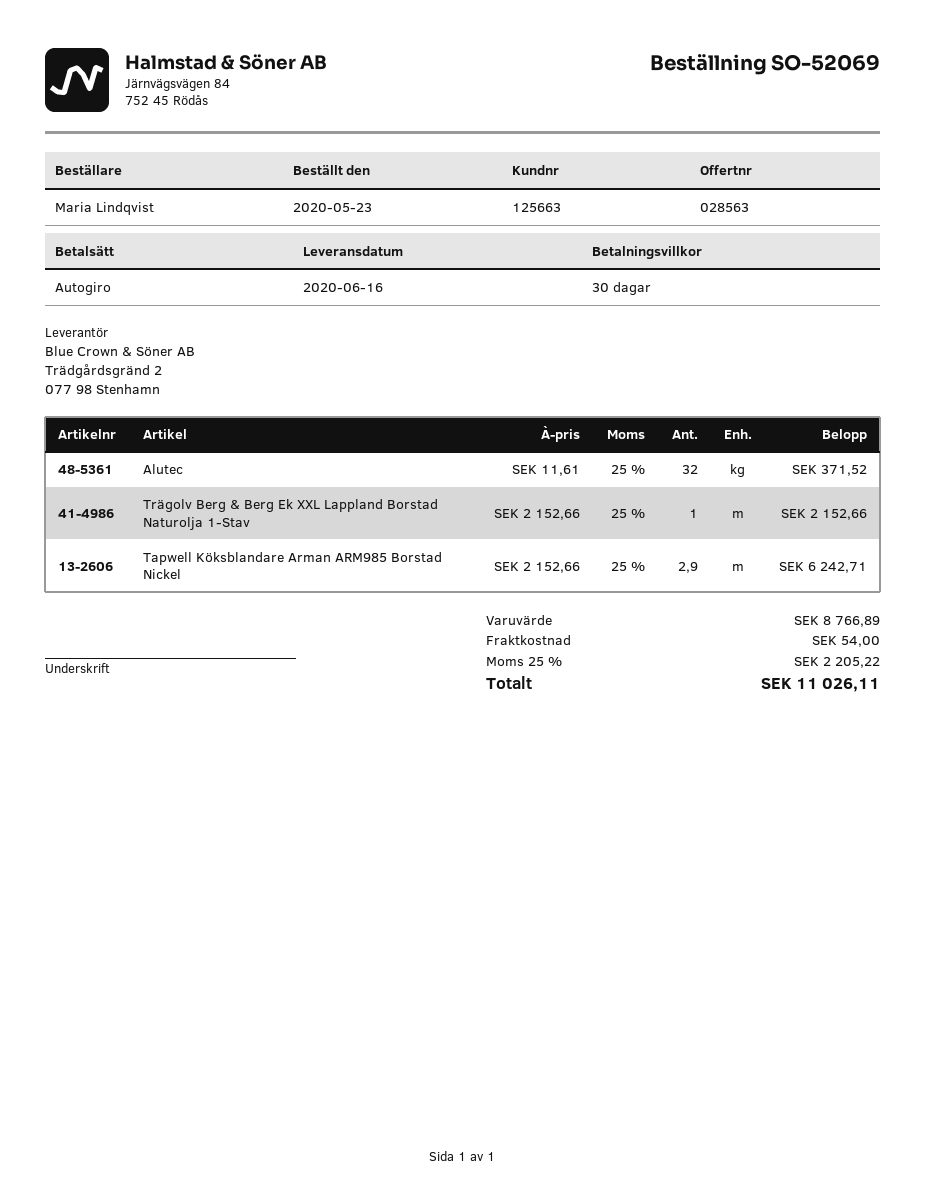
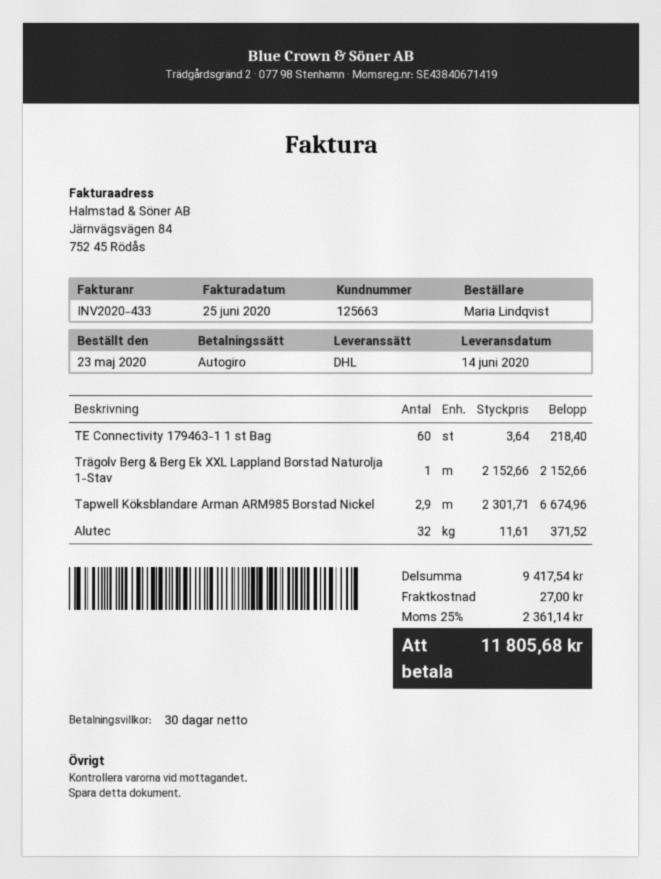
delivery date: 2020-06-16 -> 2020-06-14
Tapwell Köksblandare Arman ARM985 Borstad Nickel: 2.9 x 2152.66 = 6242.71 -> 2.9 x 2301.71 = 6674.96
TE Connectivity 179463-1 1 st Bag: none -> 60 x 3.64 = 218.40
subtotal: 8766.89 -> 9417.54
shipping: 54.00 -> 27.00
tax: 25% = 2205.22 -> 25% = 2361.14
total: 11026.11 -> 11805.68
○ ○ ○ ○ ○ ○ ○
▶ _ASSIGNMENT_: Copy out every entry exactly as written, but not the pictures.

▶ _WRITTEN ANSWER_:
delivery date: 2020-06-16 -> 2020-06-14
Tapwell Köksblandare Arman ARM985 Borstad Nickel: 2.9 x 2152.66 = 6242.71 -> 2.9 x 2301.71 = 6674.96
TE Connectivity 179463-1 1 st Bag: none -> 60 x 3.64 = 218.40
subtotal: 8766.89 -> 9417.54
shipping: 54.00 -> 27.00
tax: 25% = 2205.22 -> 25% = 2361.14
total: 11026.11 -> 11805.68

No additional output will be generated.